_Dataset extract_
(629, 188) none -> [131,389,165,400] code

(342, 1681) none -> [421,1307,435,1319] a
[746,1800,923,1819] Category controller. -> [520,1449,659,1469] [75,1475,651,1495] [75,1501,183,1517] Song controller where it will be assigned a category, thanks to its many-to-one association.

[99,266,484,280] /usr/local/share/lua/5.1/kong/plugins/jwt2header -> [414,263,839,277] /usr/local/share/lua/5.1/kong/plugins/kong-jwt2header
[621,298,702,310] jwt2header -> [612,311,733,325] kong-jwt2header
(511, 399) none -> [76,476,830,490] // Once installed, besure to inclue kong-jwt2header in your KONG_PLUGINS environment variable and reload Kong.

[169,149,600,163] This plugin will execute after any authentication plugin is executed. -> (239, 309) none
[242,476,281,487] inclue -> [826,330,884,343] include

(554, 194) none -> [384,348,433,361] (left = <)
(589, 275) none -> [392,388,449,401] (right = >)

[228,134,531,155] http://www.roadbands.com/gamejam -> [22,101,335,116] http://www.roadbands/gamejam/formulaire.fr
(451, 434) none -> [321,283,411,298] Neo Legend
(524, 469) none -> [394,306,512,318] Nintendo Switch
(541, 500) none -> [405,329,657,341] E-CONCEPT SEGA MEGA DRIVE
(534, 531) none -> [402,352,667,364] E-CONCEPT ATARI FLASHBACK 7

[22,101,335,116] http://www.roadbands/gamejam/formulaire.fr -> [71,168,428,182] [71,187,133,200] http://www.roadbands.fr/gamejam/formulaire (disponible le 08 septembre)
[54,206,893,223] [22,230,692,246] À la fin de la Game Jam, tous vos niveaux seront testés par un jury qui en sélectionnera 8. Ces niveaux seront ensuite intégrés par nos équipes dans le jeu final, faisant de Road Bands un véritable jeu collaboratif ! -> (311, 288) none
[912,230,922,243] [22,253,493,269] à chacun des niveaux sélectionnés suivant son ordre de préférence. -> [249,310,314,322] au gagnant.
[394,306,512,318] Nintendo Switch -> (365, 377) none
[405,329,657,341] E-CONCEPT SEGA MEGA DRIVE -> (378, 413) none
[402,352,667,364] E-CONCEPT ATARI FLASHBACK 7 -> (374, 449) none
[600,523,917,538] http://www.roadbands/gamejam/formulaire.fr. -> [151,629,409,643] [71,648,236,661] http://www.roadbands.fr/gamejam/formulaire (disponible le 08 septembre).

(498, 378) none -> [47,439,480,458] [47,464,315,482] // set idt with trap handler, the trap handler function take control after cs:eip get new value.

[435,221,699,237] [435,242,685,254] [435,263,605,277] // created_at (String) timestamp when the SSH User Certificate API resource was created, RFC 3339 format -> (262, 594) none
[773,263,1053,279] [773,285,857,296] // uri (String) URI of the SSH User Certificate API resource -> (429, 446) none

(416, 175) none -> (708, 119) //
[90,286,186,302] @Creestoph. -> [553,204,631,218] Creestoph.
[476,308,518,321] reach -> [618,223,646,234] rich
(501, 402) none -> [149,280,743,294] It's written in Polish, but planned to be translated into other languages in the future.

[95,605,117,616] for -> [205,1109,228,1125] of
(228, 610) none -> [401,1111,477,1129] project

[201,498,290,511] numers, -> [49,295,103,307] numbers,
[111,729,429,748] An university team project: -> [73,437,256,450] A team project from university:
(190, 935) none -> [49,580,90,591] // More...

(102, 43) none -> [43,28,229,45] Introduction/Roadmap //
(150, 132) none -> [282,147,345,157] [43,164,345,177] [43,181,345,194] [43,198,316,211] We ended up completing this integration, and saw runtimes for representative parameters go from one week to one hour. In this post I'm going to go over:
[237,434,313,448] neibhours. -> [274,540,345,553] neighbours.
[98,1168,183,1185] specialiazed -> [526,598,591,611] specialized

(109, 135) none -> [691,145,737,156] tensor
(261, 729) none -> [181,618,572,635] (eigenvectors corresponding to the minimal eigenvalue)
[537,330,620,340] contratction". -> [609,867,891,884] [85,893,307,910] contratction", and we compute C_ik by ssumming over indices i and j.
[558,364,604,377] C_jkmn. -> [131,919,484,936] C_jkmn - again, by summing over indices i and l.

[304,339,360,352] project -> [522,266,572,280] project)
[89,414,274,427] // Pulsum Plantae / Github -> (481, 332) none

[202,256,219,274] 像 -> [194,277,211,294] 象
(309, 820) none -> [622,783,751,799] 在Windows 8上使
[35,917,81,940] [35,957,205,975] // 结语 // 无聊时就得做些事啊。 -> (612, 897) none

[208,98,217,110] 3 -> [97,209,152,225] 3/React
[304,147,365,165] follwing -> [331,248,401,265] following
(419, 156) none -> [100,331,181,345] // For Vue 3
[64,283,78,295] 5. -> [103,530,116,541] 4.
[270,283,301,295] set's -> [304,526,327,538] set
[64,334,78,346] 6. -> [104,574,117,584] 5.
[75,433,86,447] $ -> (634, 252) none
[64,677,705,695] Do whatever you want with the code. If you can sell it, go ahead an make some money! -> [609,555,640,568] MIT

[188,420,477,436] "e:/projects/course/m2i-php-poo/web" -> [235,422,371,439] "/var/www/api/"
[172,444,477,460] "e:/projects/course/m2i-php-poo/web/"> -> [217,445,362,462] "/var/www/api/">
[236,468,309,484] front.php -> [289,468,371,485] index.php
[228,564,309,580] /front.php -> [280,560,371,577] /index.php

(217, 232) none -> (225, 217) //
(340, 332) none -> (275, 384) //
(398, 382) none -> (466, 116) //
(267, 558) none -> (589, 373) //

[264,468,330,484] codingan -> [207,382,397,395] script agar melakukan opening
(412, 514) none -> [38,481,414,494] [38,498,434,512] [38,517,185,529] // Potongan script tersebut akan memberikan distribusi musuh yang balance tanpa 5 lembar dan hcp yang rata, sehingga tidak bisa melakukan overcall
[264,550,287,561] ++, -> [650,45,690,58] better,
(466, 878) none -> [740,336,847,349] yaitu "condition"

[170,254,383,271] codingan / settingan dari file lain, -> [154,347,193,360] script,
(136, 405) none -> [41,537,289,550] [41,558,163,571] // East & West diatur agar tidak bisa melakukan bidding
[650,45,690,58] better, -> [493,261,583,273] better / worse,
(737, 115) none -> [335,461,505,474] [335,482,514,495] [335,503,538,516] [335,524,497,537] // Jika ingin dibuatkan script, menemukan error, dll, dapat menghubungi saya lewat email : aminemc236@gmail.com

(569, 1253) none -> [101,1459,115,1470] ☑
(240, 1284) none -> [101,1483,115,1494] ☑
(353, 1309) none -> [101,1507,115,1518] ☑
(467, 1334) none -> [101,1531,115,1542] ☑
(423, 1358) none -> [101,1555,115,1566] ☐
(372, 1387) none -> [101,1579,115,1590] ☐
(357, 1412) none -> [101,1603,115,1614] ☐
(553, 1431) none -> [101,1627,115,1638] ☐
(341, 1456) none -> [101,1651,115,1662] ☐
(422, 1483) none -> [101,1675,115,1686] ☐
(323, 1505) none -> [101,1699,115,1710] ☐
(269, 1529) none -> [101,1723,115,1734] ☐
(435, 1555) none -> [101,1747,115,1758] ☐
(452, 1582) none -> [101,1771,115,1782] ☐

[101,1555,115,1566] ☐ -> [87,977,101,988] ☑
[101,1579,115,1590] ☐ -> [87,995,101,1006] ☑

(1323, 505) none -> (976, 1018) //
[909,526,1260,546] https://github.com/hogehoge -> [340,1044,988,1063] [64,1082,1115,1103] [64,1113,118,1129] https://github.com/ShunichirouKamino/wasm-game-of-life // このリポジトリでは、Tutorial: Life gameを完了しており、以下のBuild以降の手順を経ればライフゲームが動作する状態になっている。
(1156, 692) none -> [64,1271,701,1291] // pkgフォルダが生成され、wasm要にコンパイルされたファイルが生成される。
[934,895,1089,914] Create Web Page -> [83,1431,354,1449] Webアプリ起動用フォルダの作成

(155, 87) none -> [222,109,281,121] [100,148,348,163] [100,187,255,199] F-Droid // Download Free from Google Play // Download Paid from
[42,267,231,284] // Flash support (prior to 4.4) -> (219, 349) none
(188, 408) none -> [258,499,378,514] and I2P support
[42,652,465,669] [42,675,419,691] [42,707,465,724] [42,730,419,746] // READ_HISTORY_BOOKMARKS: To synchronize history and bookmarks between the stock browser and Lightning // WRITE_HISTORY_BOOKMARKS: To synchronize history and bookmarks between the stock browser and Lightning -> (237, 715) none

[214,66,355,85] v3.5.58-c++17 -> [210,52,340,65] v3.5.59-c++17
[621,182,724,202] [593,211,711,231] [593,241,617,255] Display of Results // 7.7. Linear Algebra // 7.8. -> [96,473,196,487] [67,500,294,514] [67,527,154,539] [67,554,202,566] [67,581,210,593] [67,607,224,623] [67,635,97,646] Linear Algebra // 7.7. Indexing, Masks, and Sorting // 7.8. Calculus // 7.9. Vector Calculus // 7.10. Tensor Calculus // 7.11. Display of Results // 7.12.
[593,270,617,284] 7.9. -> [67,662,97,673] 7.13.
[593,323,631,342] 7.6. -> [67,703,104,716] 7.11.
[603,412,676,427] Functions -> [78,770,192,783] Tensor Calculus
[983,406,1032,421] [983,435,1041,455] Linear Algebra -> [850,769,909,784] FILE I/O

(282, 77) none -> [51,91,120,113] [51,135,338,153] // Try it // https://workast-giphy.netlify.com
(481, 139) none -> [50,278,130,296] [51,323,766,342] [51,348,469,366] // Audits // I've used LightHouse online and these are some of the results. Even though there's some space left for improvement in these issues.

_Exercise_
Only the lines above starting at the line that holds "(240, 1284) none -> [101,1483,115,1494] ☑" and ending at the line that holds "(1323, 505) none -> (976, 1018) //" are to be repeated, exactly and in full.

_Result below_
(240, 1284) none -> [101,1483,115,1494] ☑
(353, 1309) none -> [101,1507,115,1518] ☑
(467, 1334) none -> [101,1531,115,1542] ☑
(423, 1358) none -> [101,1555,115,1566] ☐
(372, 1387) none -> [101,1579,115,1590] ☐
(357, 1412) none -> [101,1603,115,1614] ☐
(553, 1431) none -> [101,1627,115,1638] ☐
(341, 1456) none -> [101,1651,115,1662] ☐
(422, 1483) none -> [101,1675,115,1686] ☐
(323, 1505) none -> [101,1699,115,1710] ☐
(269, 1529) none -> [101,1723,115,1734] ☐
(435, 1555) none -> [101,1747,115,1758] ☐
(452, 1582) none -> [101,1771,115,1782] ☐

[101,1555,115,1566] ☐ -> [87,977,101,988] ☑
[101,1579,115,1590] ☐ -> [87,995,101,1006] ☑

(1323, 505) none -> (976, 1018) //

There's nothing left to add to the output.